I had two things I was going to talk about today, one was about this game of deception I play with my parents where I've basically lied to them for about 4 years about a certain area of my life and how one day it'll all come crashing down and I'll literally get sent to a homework camp somewhere in inner mongolia. The other one was talking about how to achieve goals but to be honest the childhood tragedy story is funner so I'll run with it. 

Basically, I hide my social life from my parents. I mean every kid does that but with small fibs like the occasional "Oh I'm just meeting Brutus but you're meeting some girl you've been chatting up" I don't think I've actually done what I've told my parents I'm doing for the last few months/years. Yesterday, the official story was that I was celebrating a friend's birthday by going to some outdoor obstacle course then going back to his with a few guys for a movie and chicken fajitas before staying over. What I actually did was go to the library to do homework, meet a friend for coffee, hit the gym then meet my friends to go to another mate's party before staying over at her house because my friend was way too broken to make it back to his. The same story follows for just about every weekend I go out, to be fair I only really go out every month or so because it's just such an effort to create a story and keep by it, mum even objects to me meeting my friends to watch a film too often, how terrified would she be if she knew the truth. 

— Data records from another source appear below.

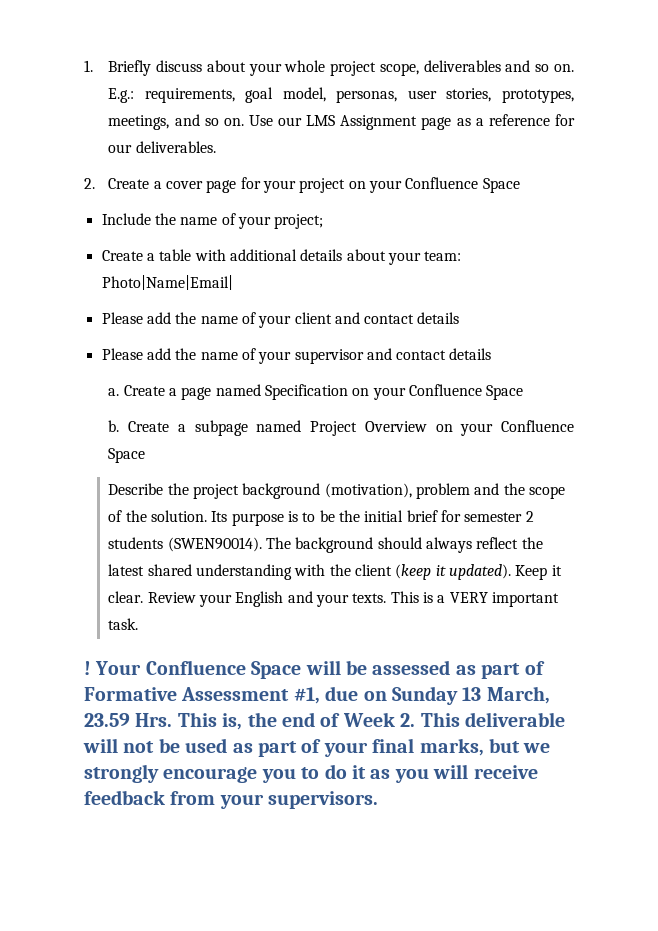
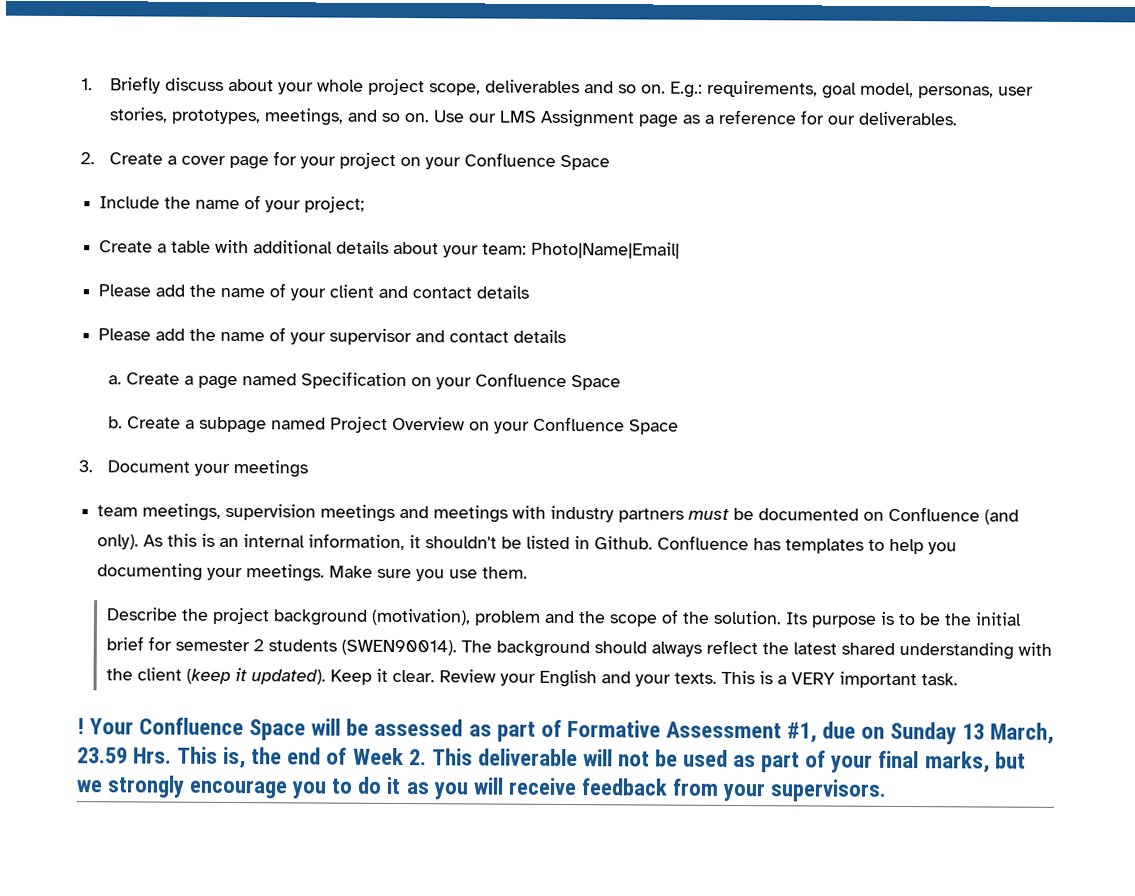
+ 3. Document your meetings
+ team meetings, supervision meetings and meetings with industry partners must be documented on Confluence (and only). As this is an internal information, it shouldn't be listed in Github. Confluence has templates to help you documenting your meetings. Make sure you use them.

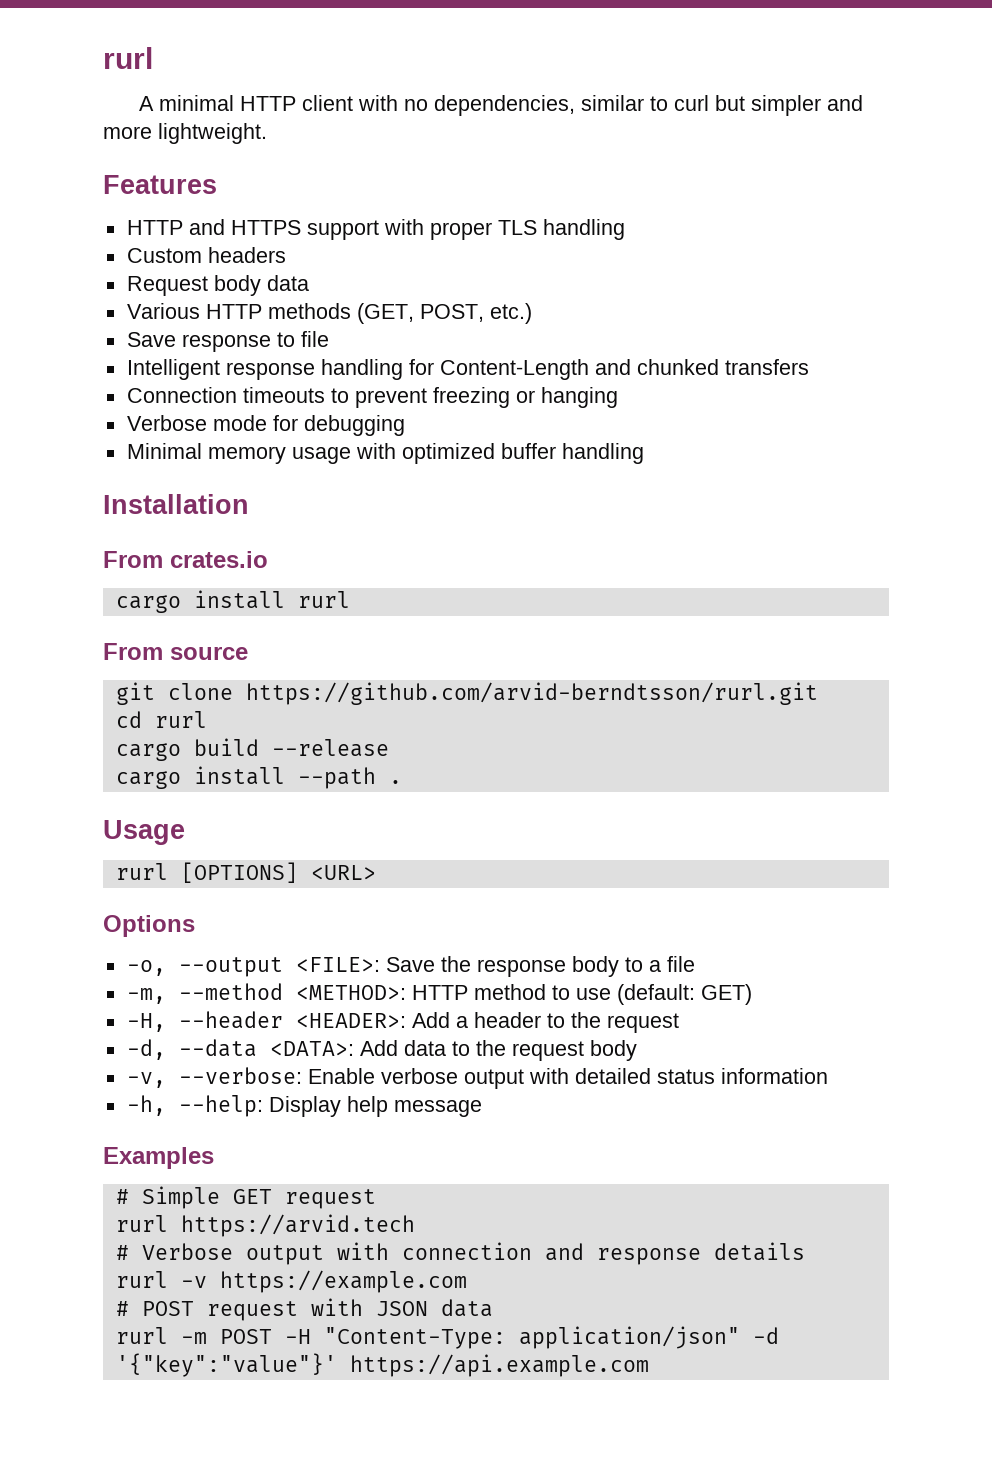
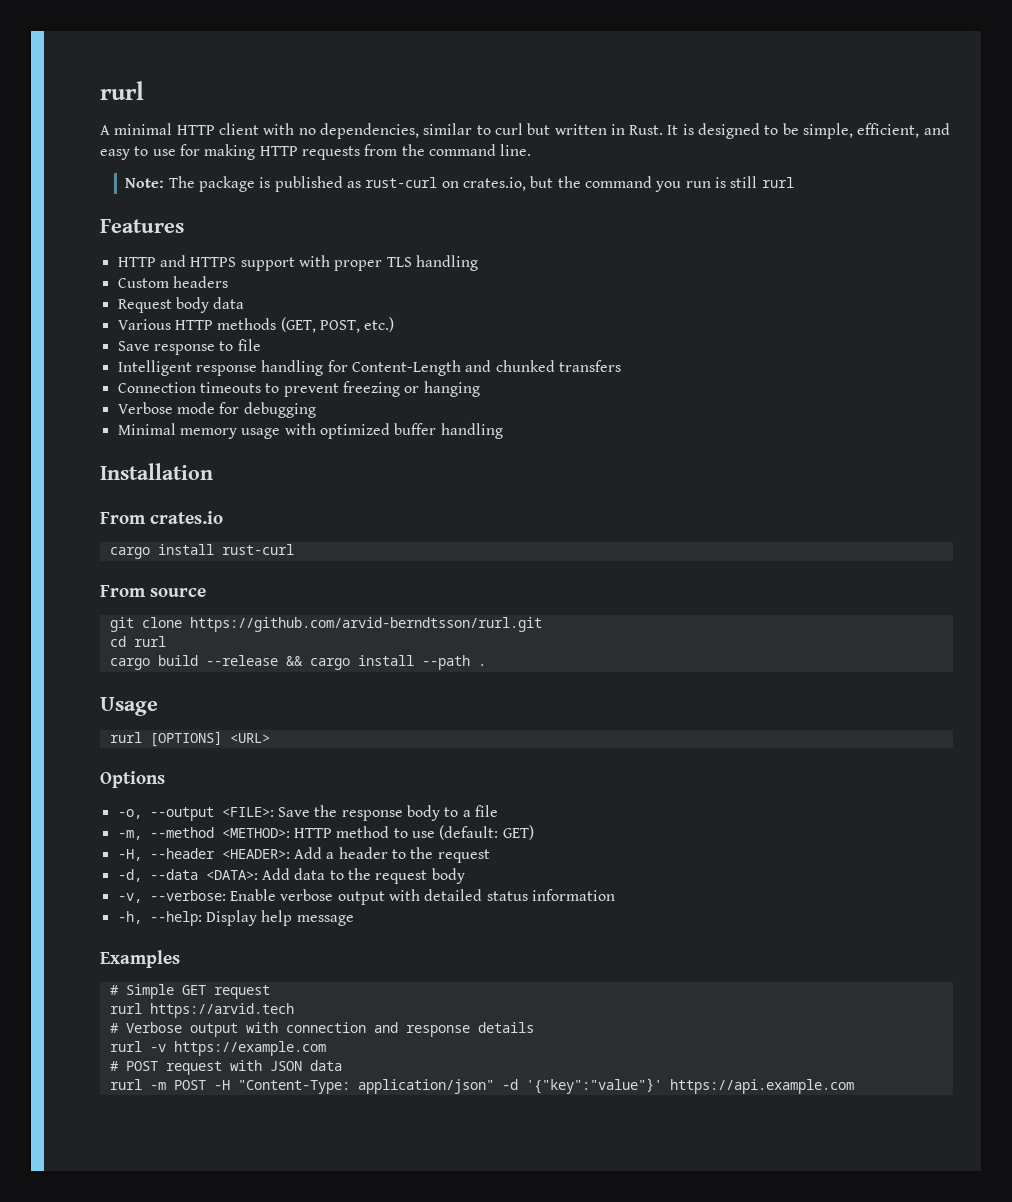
- A minimal HTTP client with no dependencies, similar to curl but simpler and more lightweight.
+ A minimal HTTP client with no dependencies, similar to curl but written in Rust. It is designed to be simple, efficient, and easy to use for making HTTP requests from the command line.
+ Note: The package is published as rust-curl on crates.io, but the command you run is still rurl
- cargo install rurl
+ cargo install rust-curl
- cargo build --release
- cargo install --path .
+ cargo build --release && cargo install --path .

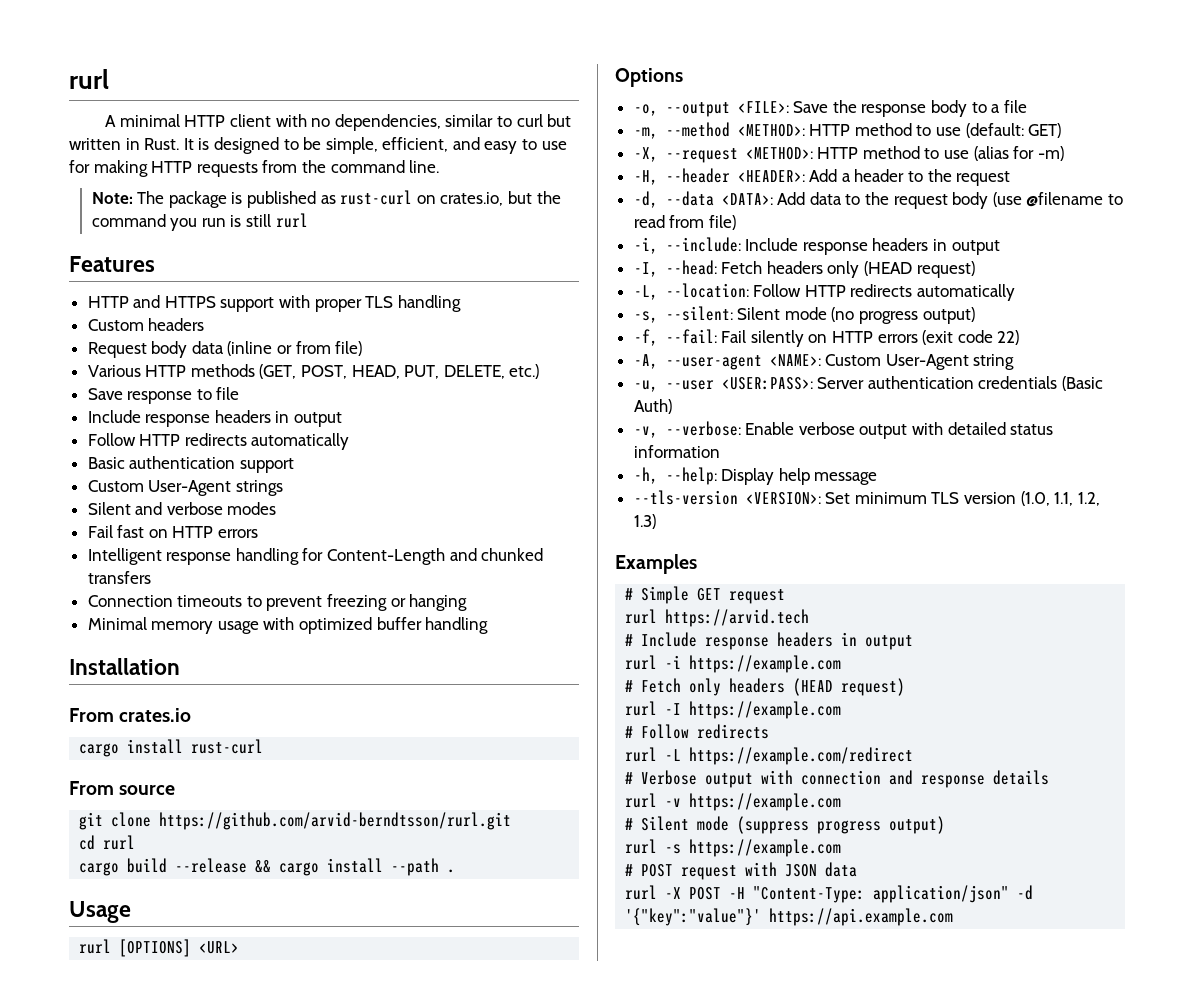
- Request body data
+ Request body data (inline or from file)
- Various HTTP methods (GET, POST, etc.)
+ Various HTTP methods (GET, POST, HEAD, PUT, DELETE, etc.)
  Save response to file
+ Include response headers in output
+ Follow HTTP redirects automatically
+ Basic authentication support
+ Custom User-Agent strings
+ Silent and verbose modes
+ Fail fast on HTTP errors
- Verbose mode for debugging
+ -X, --request <METHOD>: HTTP method to use (alias for -m)
- -d, --data <DATA>: Add data to the request body
+ -d, --data <DATA>: Add data to the request body (use @filename to read from file)
+ -i, --include: Include response headers in output
+ -I, --head: Fetch headers only (HEAD request)
+ -L, --location: Follow HTTP redirects automatically
+ -s, --silent: Silent mode (no progress output)
+ -f, --fail: Fail silently on HTTP errors (exit code 22)
+ -A, --user-agent <NAME>: Custom User-Agent string
+ -u, --user <USER:PASS>: Server authentication credentials (Basic Auth)
+ --tls-version <VERSION>: Set minimum TLS version (1.0, 1.1, 1.2, 1.3)
+ # Include response headers in output
+ rurl -i https://example.com
+ # Fetch only headers (HEAD request)
+ rurl -I https://example.com
+ # Follow redirects
+ rurl -L https://example.com/redirect
+ # Silent mode (suppress progress output)
+ rurl -s https://example.com
- rurl -m POST -H "Content-Type: application/json" -d '{"key":"value"}' https://api.example.com
+ rurl -X POST -H "Content-Type: application/json" -d '{"key":"value"}' https://api.example.com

See I think part of her knows that I'm fibbing. She texted me asking how to obstacle course was, I said "pretty good" and the reply was: "You sure? Send me a picture of it". I genuinely shat myself at that point but quick thinking saved me, I grabbed a picture off Tripadvisor and cropped it so it looked like I took it. Perhaps she knows something is up but just doesn't want to admit it to herself, or perhaps she can't. With both parents being brought up Chinese they really didn't get into alcohol and parties and non same sex interactions. Even having lived here for a dozen or so years they don't really consort with the white folk but rather forming Asian communities, I think they're just oblivious to teenage revelry. My mother one day said in shock that she had heard about 18-year-olds consuming straight vodka and was thoroughly confused and surprised and I quickly consoled her and told her I would never partake in such behavior before going out that night and destroying my liver with the russian water. 

This hiding of some of my life sort of translates into other parts of my life, I am loathe to show my parents my english essays, they know nothing of either blog and I don't even like them knowing what kind of books I read. 

Last week I sent an email to someone asking about a volunteering opportunity, mother asked to see it and I edited before sending it to her because I thought it was a little to risqe for her to see. I applied for a job and never told her. It's weird I just feel like I'm keeping part of myself secret from my parents.

Now I'll probably need to address this someday, hopefully when I'm older so they can't beat my ass and stop giving me pocket money but until then I'll be doing my white teenage boy things illicitly.